O que emergiu da audiência foi uma questão que transcende a medicina: por que uma condição tão prevalente, tão impactante no desenvolvimento de uma pessoa, permanece tão frequentemente invisível? A resposta aponta para falhas no sistema de detecção precoce, na formação de profissionais da educação e saúde, e na falta de políticas públicas que priorizem a identificação diferenciada de transtornos do neurodesenvolvimento em crianças. O evento em Sorocaba foi um chamado para que isso mude — para que o diagnóstico deixe de ser tardio e se torne, finalmente, uma possibilidade real para quem dele precisa.
Notable Quotes
O TDAH é um distúrbio do neurodesenvolvimento que afeta áreas do cérebro responsáveis pelas funções executivas— Médico Marcos Roberto Feltrin
A confusão diagnóstica entre TDAH e autismo significa que muitas crianças recebem o diagnóstico errado ou nenhum diagnóstico— Adriano Garcia, Instituto TEA Neurolink
The Hearth Conversation Another angle on the story
Por que uma audiência pública sobre TDAH agora? O que mudou?
O reconhecimento de que estamos perdendo gerações de crianças. Elas crescem, fracassam na escola, desenvolvem problemas emocionais, e ninguém entende por quê. Quando finalmente descobrem que têm TDAH, já é tarde demais para recuperar aqueles anos.
Mas 7,5% é um número alto. Como isso passa despercebido?
Porque o TDAH não é visível como uma deficiência física. Uma criança com TDAH pode parecer preguiçosa, desatenta, mal-educada. Os pais culpam a si mesmos. Os professores culpam a criança. Ninguém pensa em um transtorno do neurodesenvolvimento.
E essa confusão com autismo — como isso acontece?
Os sintomas se sobrepõem. Dificuldade de atenção, comportamento impulsivo, problemas sociais. Um profissional menos treinado pode facilmente confundir um com o outro. E se você recebe o diagnóstico errado, o tratamento errado, a criança continua sofrendo.

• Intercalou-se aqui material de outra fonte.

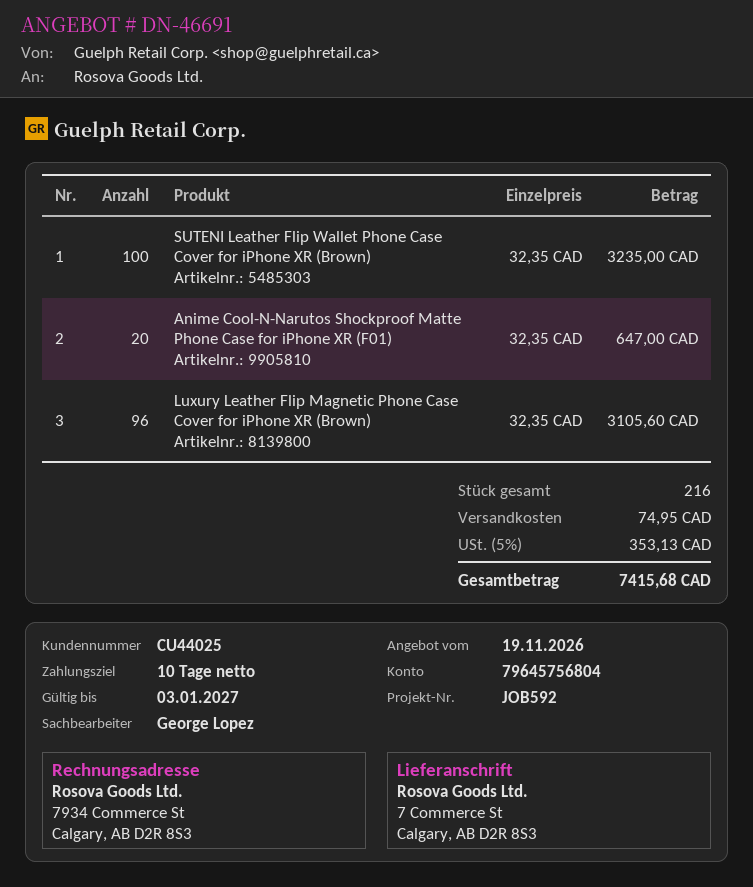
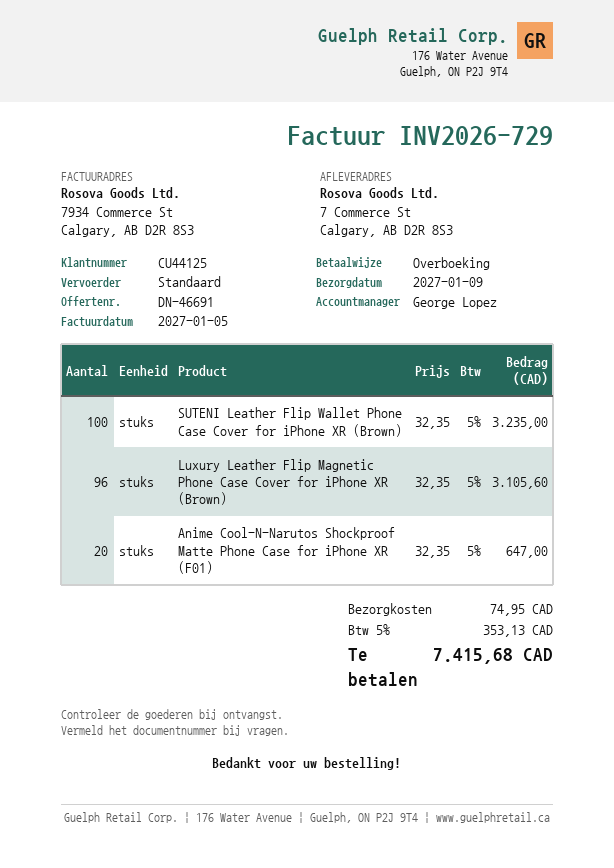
customer number: CU44025 -> CU44125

Qual é o risco maior para uma criança sem diagnóstico?
O isolamento. Ela não entende por que é diferente, por que não consegue fazer o que os outros fazem. Isso leva a depressão, ansiedade, e sim, a uma vulnerabilidade maior a vícios na adolescência. É como deixar alguém navegar no escuro.
O que precisa mudar?
Treinamento de professores para reconhecer sinais. Acesso a diagnóstico em toda a rede pública. E campanhas que normalizem a conversa sobre transtornos do neurodesenvolvimento. Não é fraqueza. É neurobiologia.